Maak de kennis zichtbaar
Chris Verhoeven, verbonden aan het Robotinstituut van TU Delft, merkt in zijn reactie op dat bezoek van elders dat met de trein Delft aandoet, ‘nergens ziet dat er een campus van de TU Delft is’. Als volgend jaar de grootste robotconferentie ter wereld in Delft plaatsvindt, zou de gemeente bijvoorbeeld robots in de openbare ruimte kunnen laten functioneren. ‘Zo is er meer laaghangend fruit dat in overleg tussen gemeente en ingenieurs geplukt kan worden.
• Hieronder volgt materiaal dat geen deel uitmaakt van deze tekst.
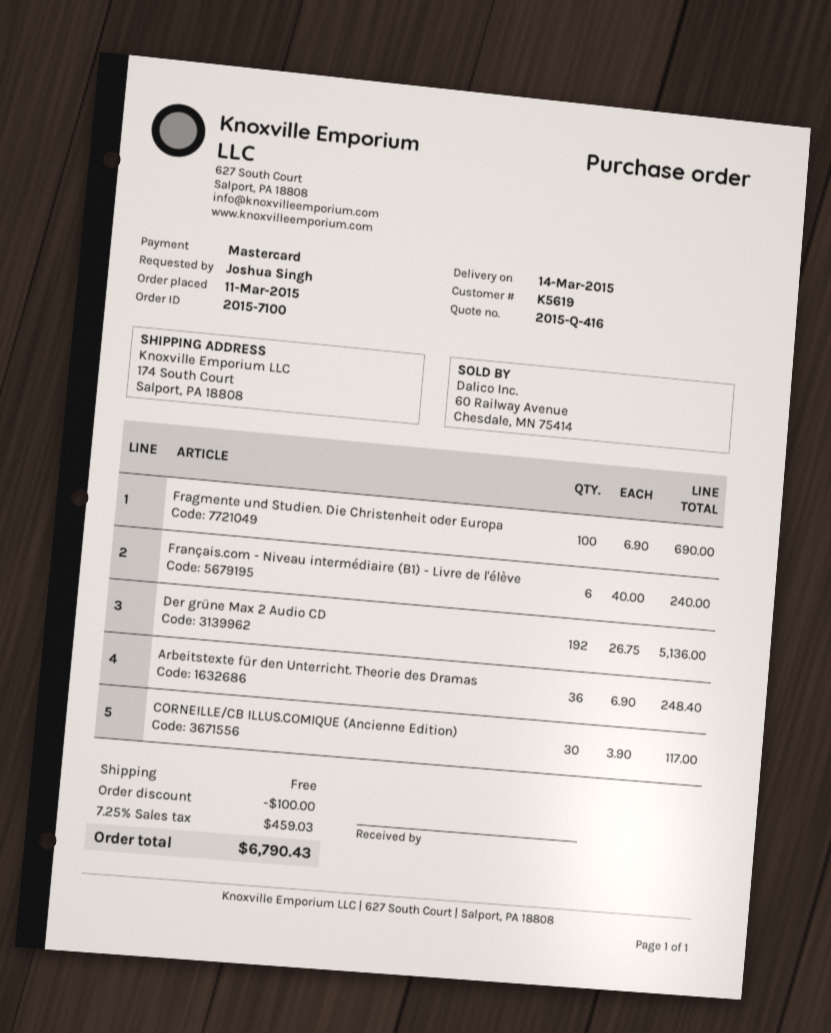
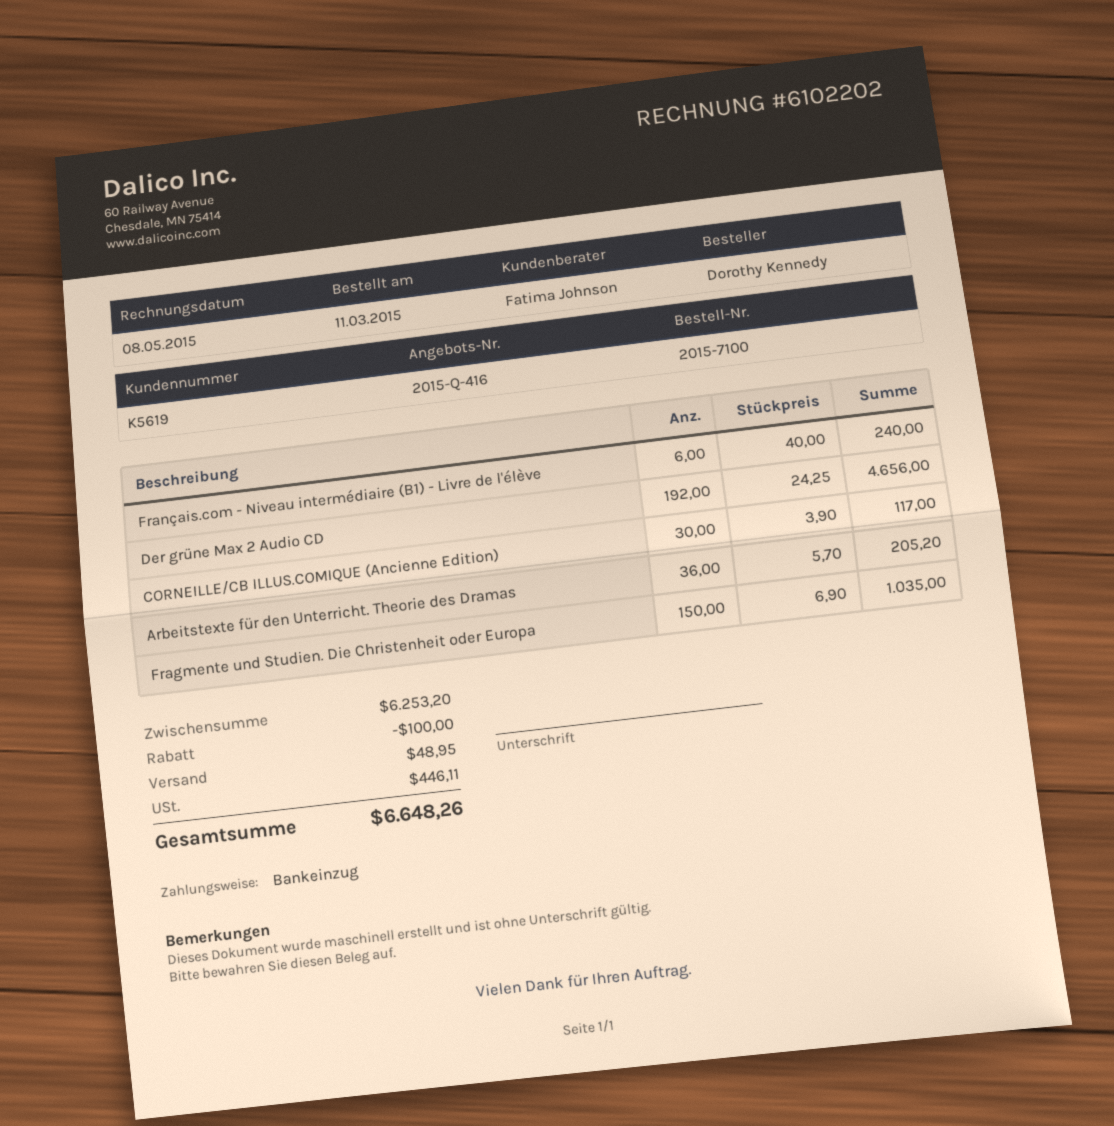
ordered by: Joshua Singh -> Dorothy Kennedy
payment method: Mastercard -> direct debit
Fragmente und Studien. Die Christenheit oder Europa: 100 x 6.90 = 690.00 -> 150 x 6.90 = 1035.00
Der grüne Max 2 Audio CD: 192 x 26.75 = 5136.00 -> 192 x 24.25 = 4656.00
Arbeitstexte für den Unterricht. Theorie des Dramas: 36 x 6.90 = 248.40 -> 36 x 5.70 = 205.20
shipping: 0.00 -> 48.95
tax: 459.03 -> 446.11
total: 6790.43 -> 6648.26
Maar over een dergelijk contact las ik niets in het rapport.’
In een korte reactie benadrukt Deetman dat gemeente Delft en TU Delft elkaar nodig hebben, zij het niet voor alles of voortdurend, en er dus verstandig aan doen zich in samenhang te ontwikkelen, in het bijzonder met het oog op zichtbaarheid en bereikbaarheid. Gert-Jan Scheurwater, Secretaris van de Universiteit, onderkent de wederzijdse afhankelijkheid en vult aan dat TU Delft een gedeelde uitvoeringsagenda essentieel acht en daartoe ook een convenant met de gemeente voorbereidt.
Experimenteren
Wat de in Delft geboren en getogen ondernemer Leo Quack betreft, tevens huidig Nachtburgemeester, zou alle technische kennis en kunde van de TU nog beter zichtbaar moeten worden in de stad en voor haar bewoners, door het Science Centre of andere locaties meer als etalage te gebruiken. De universiteit heeft ook een keerzijde. ‘Delft is ook maar een dorp, en we hebben nu wel een fietsprobleem’, dat volgens Quack met name ondernemers in de binnenstad treft. Hij pleit ook voor experimenteerruimte voor ondernemers en andere partijen in de stad. Hoe kun je bussen met toeristen toch dicht bij binnenstedelijke bestemmingen laten komen, zodat er geld in het laatje stroomt en er geen grote groepen te voet door het centrum trekken?
Show and tell
Joris van Bergen, bestuursvoorzitter van de historische vereniging Delfia Batavorum en voormalig gemeentesecretaris in Delft, pleit in navolging van Deetman voor actie en draagvlak. Het goud te gelde maken vergt een ‘alliantie van alle partijen die iets kunnen doen.’ Voor inwoners zou dan wel zichtbaar moeten worden dat er een omslag gaande is van ideeën naar uitvoering en wat de aanpak behelst. ‘Hoe ziet de uitvoeringsagenda er uit? Wie zijn de partners?’ Van Bergen is van mening dat de gewenste mate van zichtbaarheid en aanspreekbaarheid een meer directe manier van communiceren door de gemeente en haar partners vereist. ‘Een gratis happening in theater De Veste. Toon ook in buurten wat ter plaatse gebeurt.’
Een geldkwestie?
Mooie plannen maar ‘het geld is op’, reageert Otto Lopes Cardozo vanuit de zaal. ‘Ik zou graag willen dat dit uitgevoerd wordt, maar hoe kan men dit doen?’ Wethouder Aletta Dekker (Financiën) werpt tegen dat er geld in de portemonnee zit. ‘We zijn bezig met financieel herstel en dit betekent dat we ook een investeringsagenda hebben. Bij een uitvoeringsagenda zit ook een financieel plaatje.’ Harry ter Braak, voormalig directeur Financiën van gemeente Delft en oud-gemeentesecretaris, weet uit ervaring: ‘Veel geld is meestal niet de aanleiding tot veel creativiteit.’ Oude verdienmodellen kunnen worden ingewisseld voor nieuwe, betoogt hij. ‘Ik denk dat Delft veel kansen heeft en die gewoon moet pakken.’ Ook Tilly Kaisiëpo, een inwoner van de Poptahof – ‘die voor de helft afgemaakt is’ – geeft aan dat ze trots is op de mooie stad Delft en dat bewoners onderling ‘de communicatie goed moeten vinden en de stad hand in hand op de kaart moeten zetten.’ Deetman besluit dat er een risico kleeft aan alleen maar praten over geld dat er niet is. ‘Je moet het doen met wat je hebt. Ik heb geleerd dat veranderingen doorvoeren makkelijker is wanneer je moet snijden dan wanneer je geld bijpast.’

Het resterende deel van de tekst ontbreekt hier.